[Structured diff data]

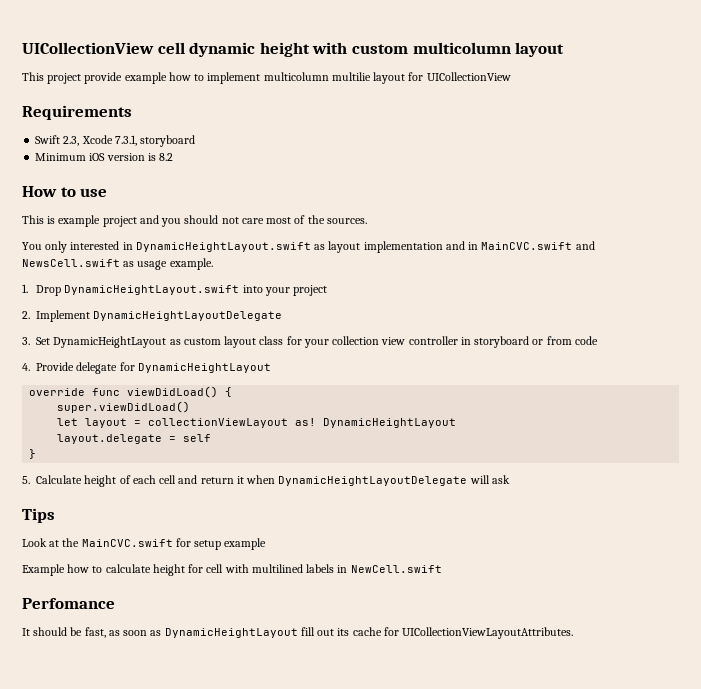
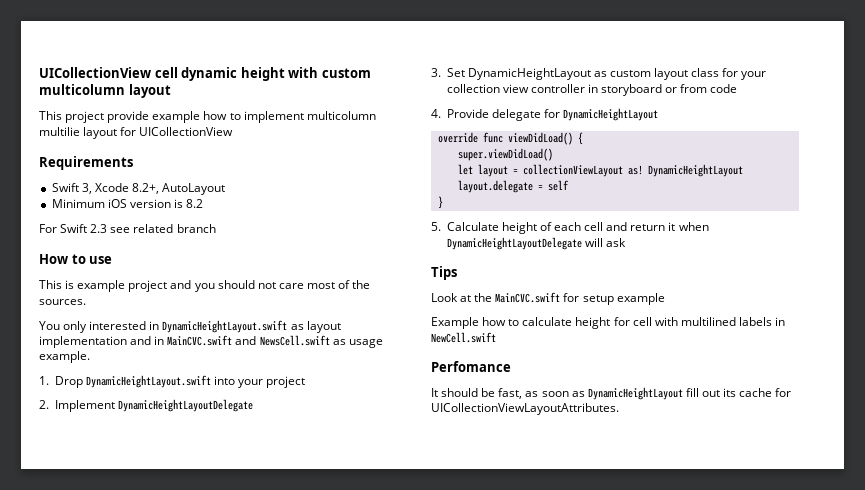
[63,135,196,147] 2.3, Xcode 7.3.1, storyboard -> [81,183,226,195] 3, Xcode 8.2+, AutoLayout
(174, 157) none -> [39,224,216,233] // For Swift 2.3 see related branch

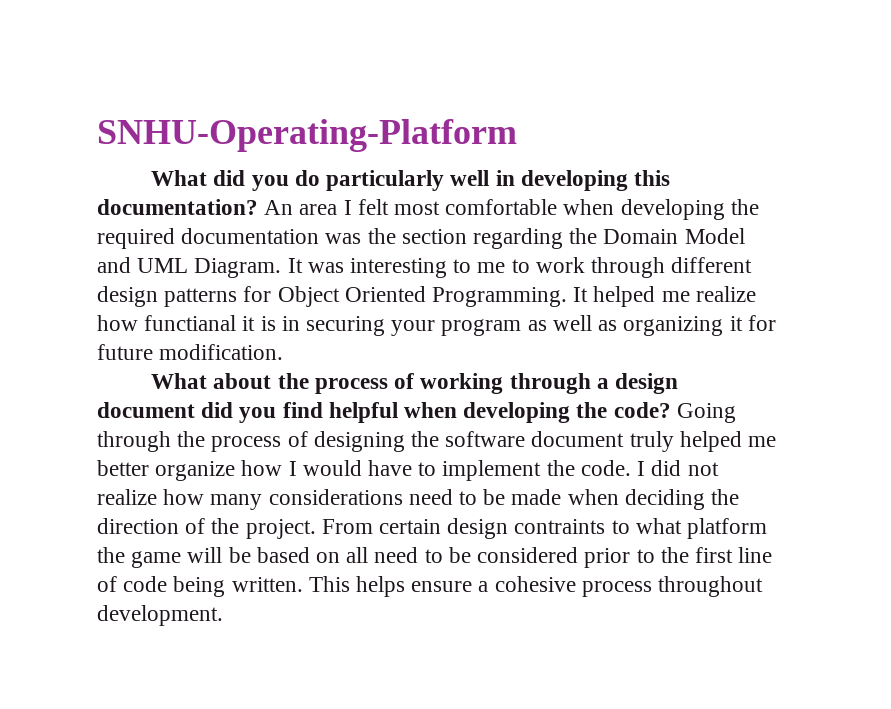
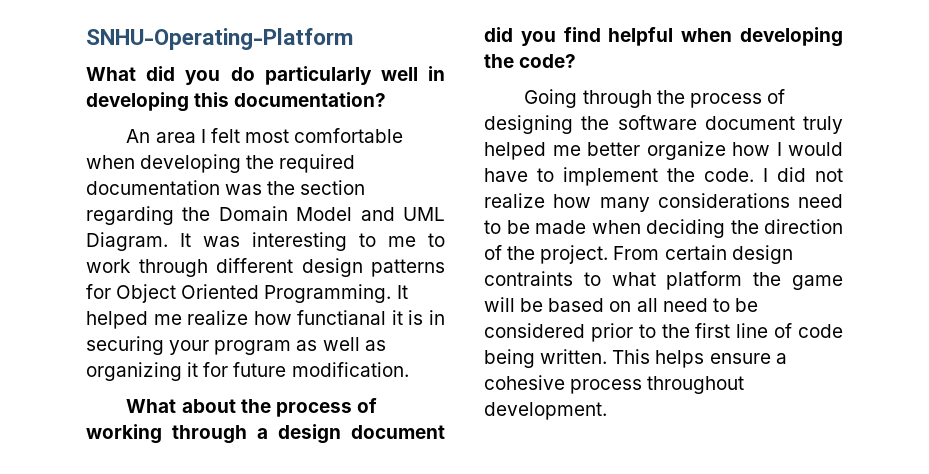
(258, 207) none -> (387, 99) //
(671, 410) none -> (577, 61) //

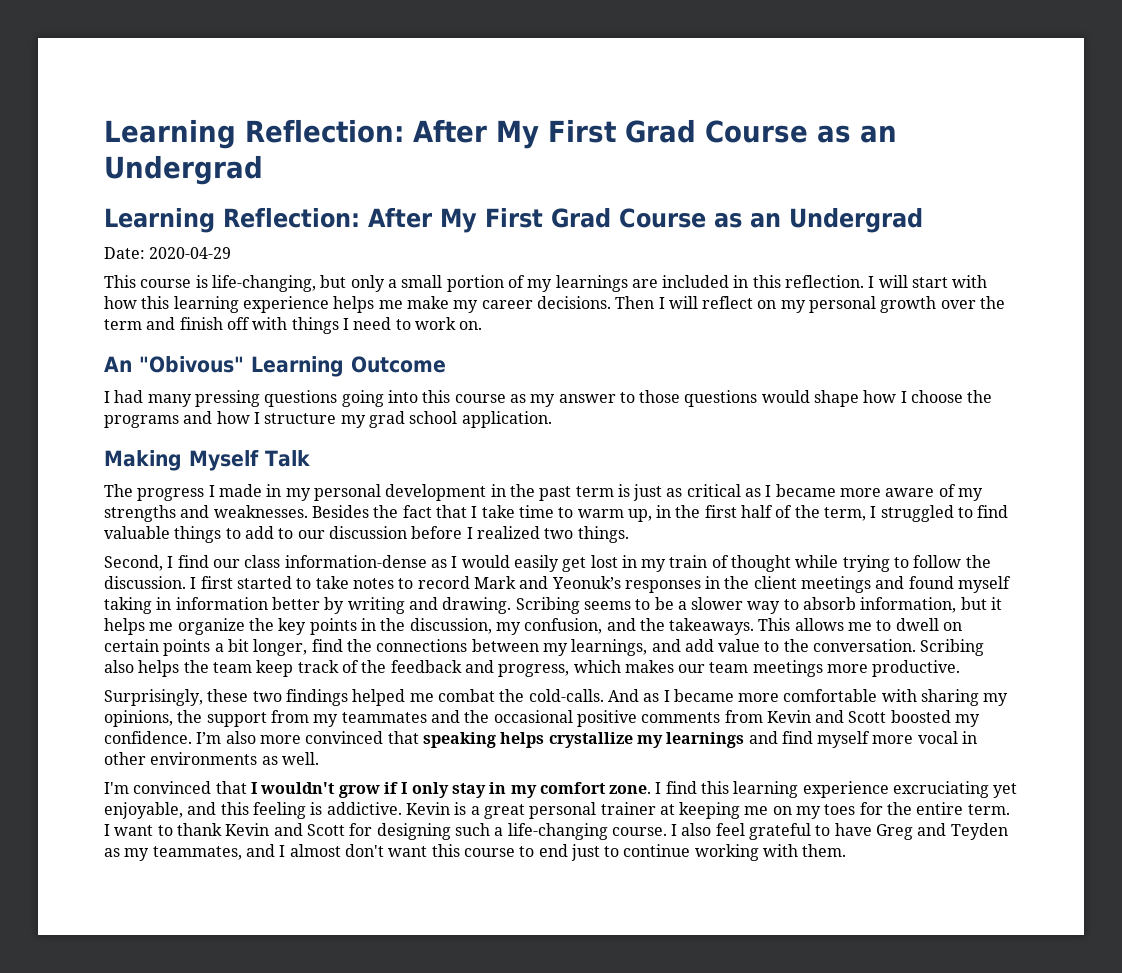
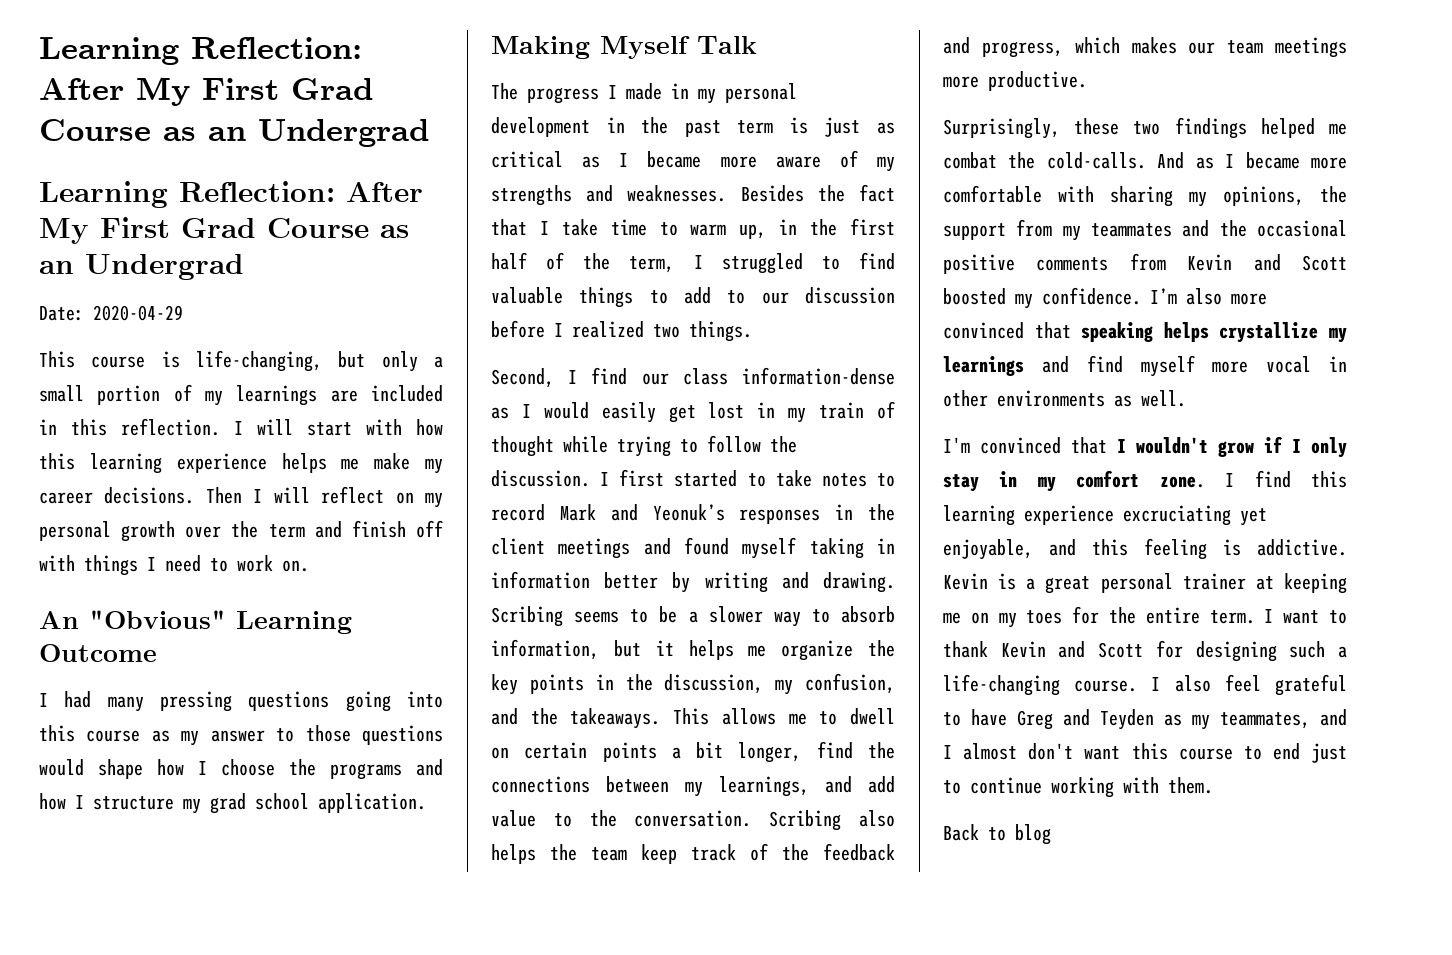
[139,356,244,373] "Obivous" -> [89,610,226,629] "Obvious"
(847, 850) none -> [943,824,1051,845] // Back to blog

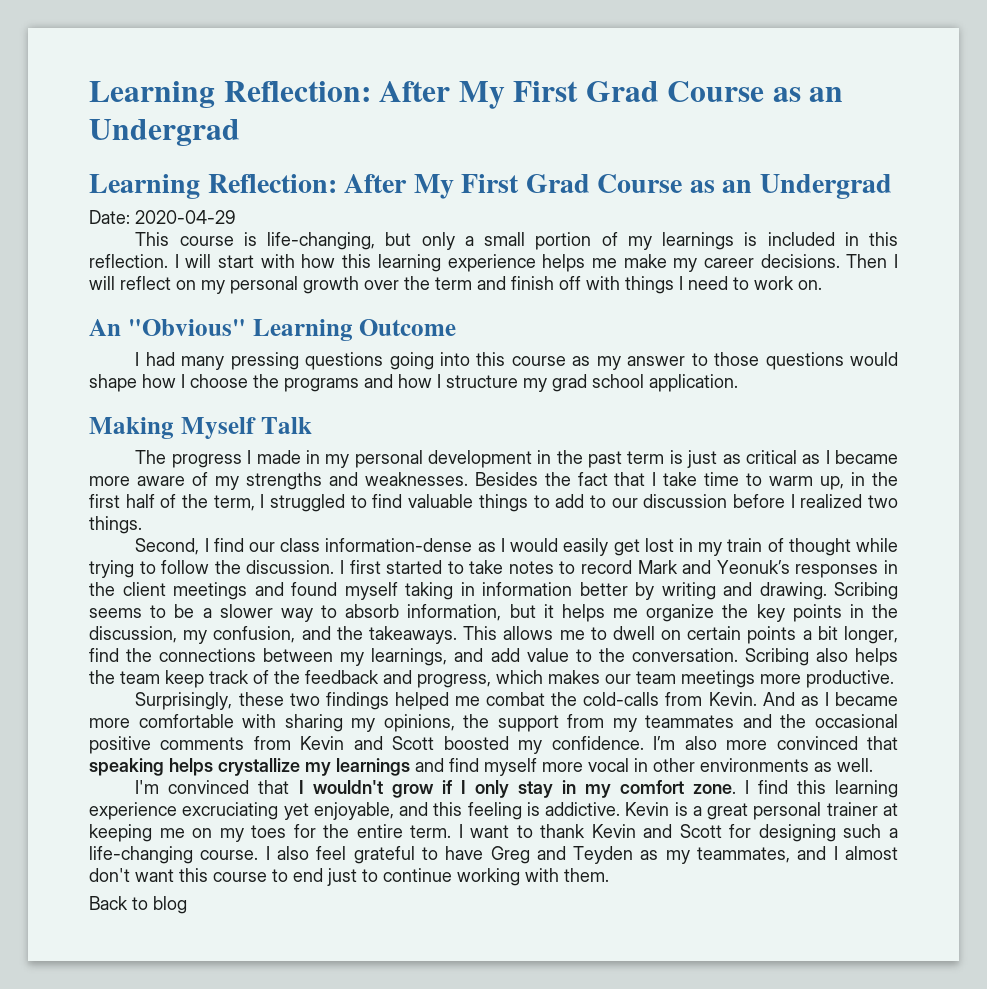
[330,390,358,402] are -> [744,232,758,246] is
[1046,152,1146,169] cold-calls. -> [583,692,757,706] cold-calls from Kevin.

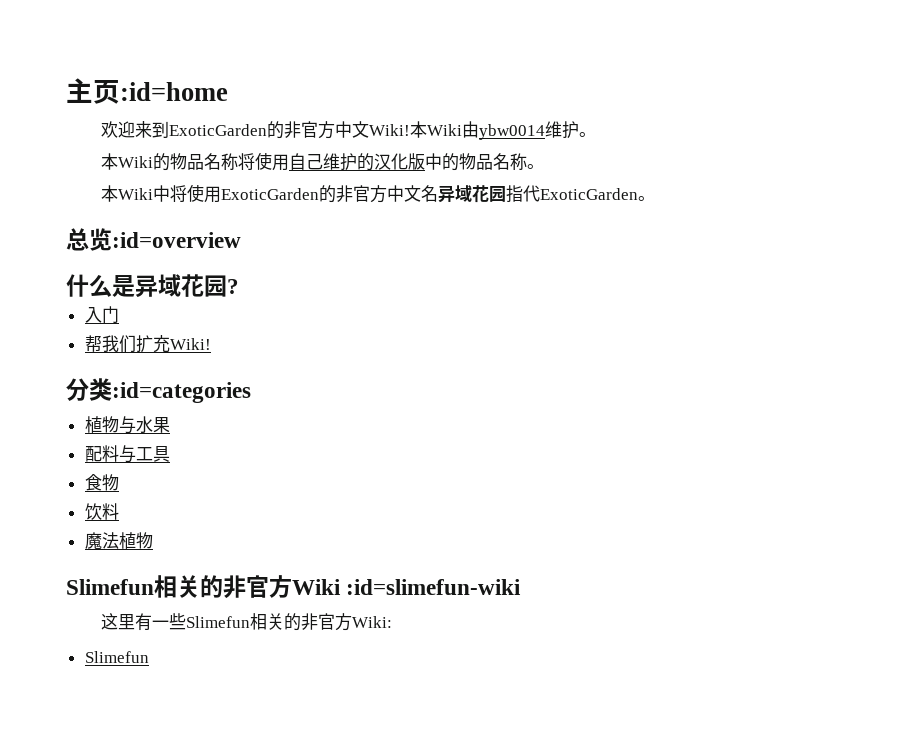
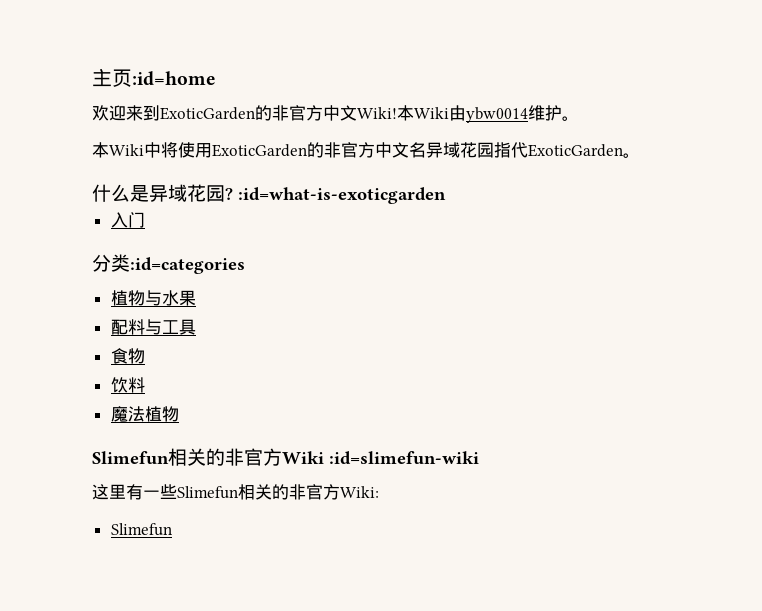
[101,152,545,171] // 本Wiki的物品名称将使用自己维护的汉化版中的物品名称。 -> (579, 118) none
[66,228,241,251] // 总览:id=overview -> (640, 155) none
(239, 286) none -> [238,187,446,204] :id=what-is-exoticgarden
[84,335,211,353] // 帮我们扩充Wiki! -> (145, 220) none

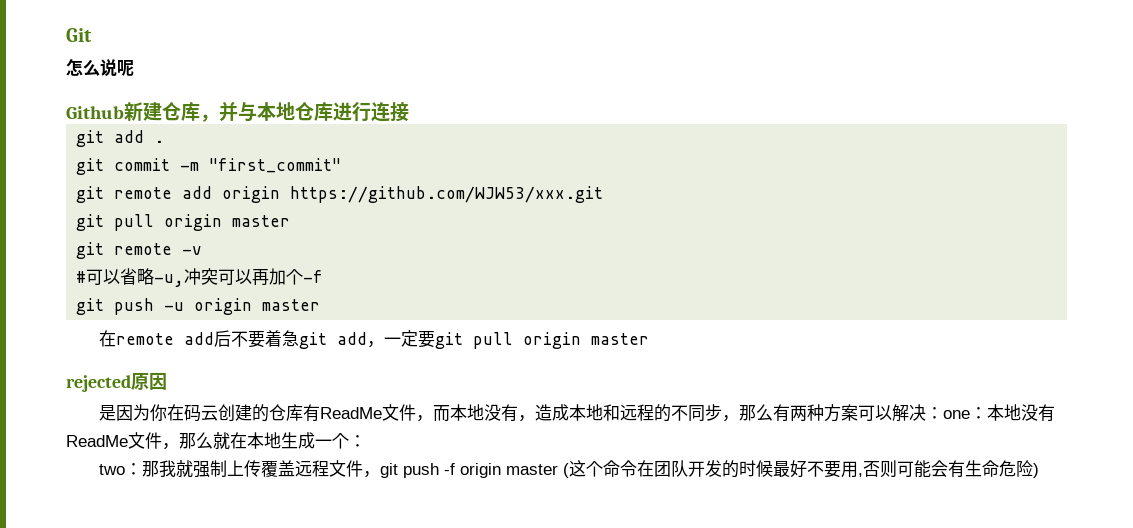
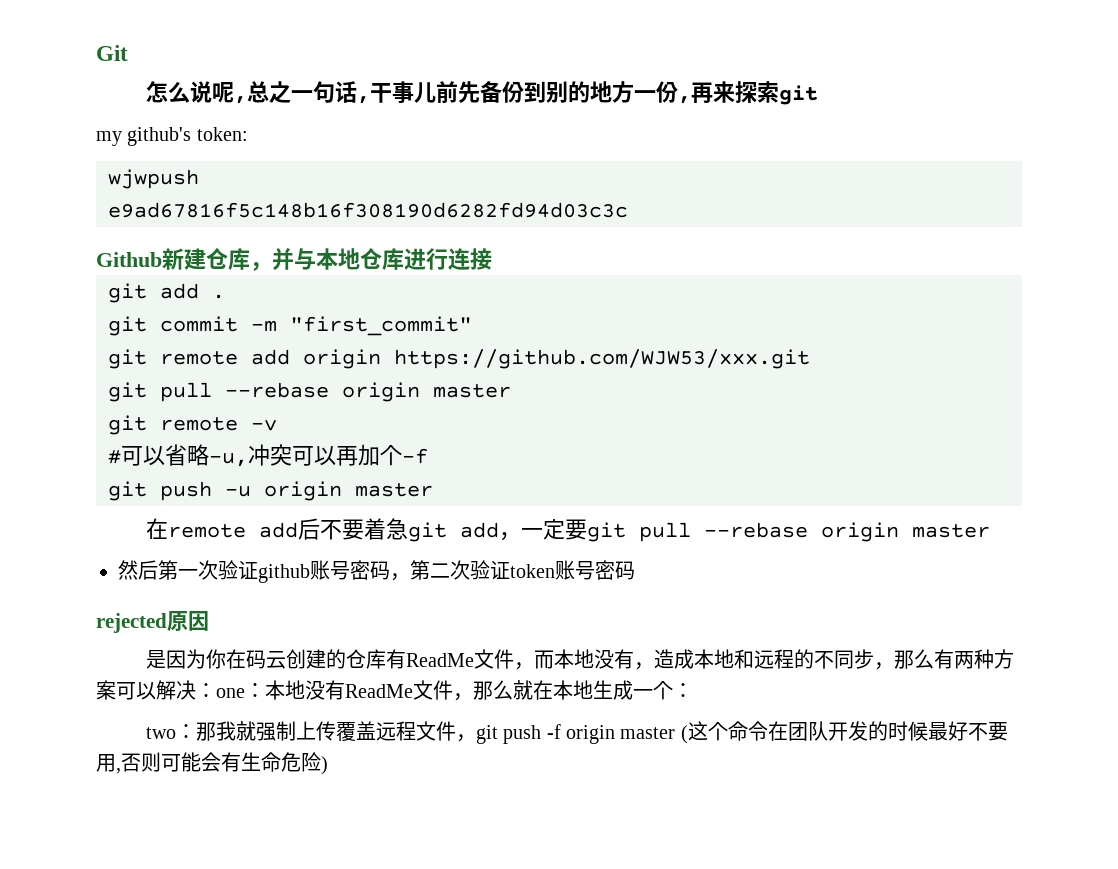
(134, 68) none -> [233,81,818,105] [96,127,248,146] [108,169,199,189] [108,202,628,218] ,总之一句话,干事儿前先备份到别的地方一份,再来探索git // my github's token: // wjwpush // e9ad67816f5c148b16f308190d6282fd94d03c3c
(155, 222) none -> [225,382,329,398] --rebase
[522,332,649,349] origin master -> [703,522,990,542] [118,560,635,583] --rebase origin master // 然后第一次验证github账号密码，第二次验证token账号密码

[About this exercise]
Among the entries, copy every line containing the word "rebase".

[Response]
(155, 222) none -> [225,382,329,398] --rebase
[522,332,649,349] origin master -> [703,522,990,542] [118,560,635,583] --rebase origin master // 然后第一次验证github账号密码，第二次验证token账号密码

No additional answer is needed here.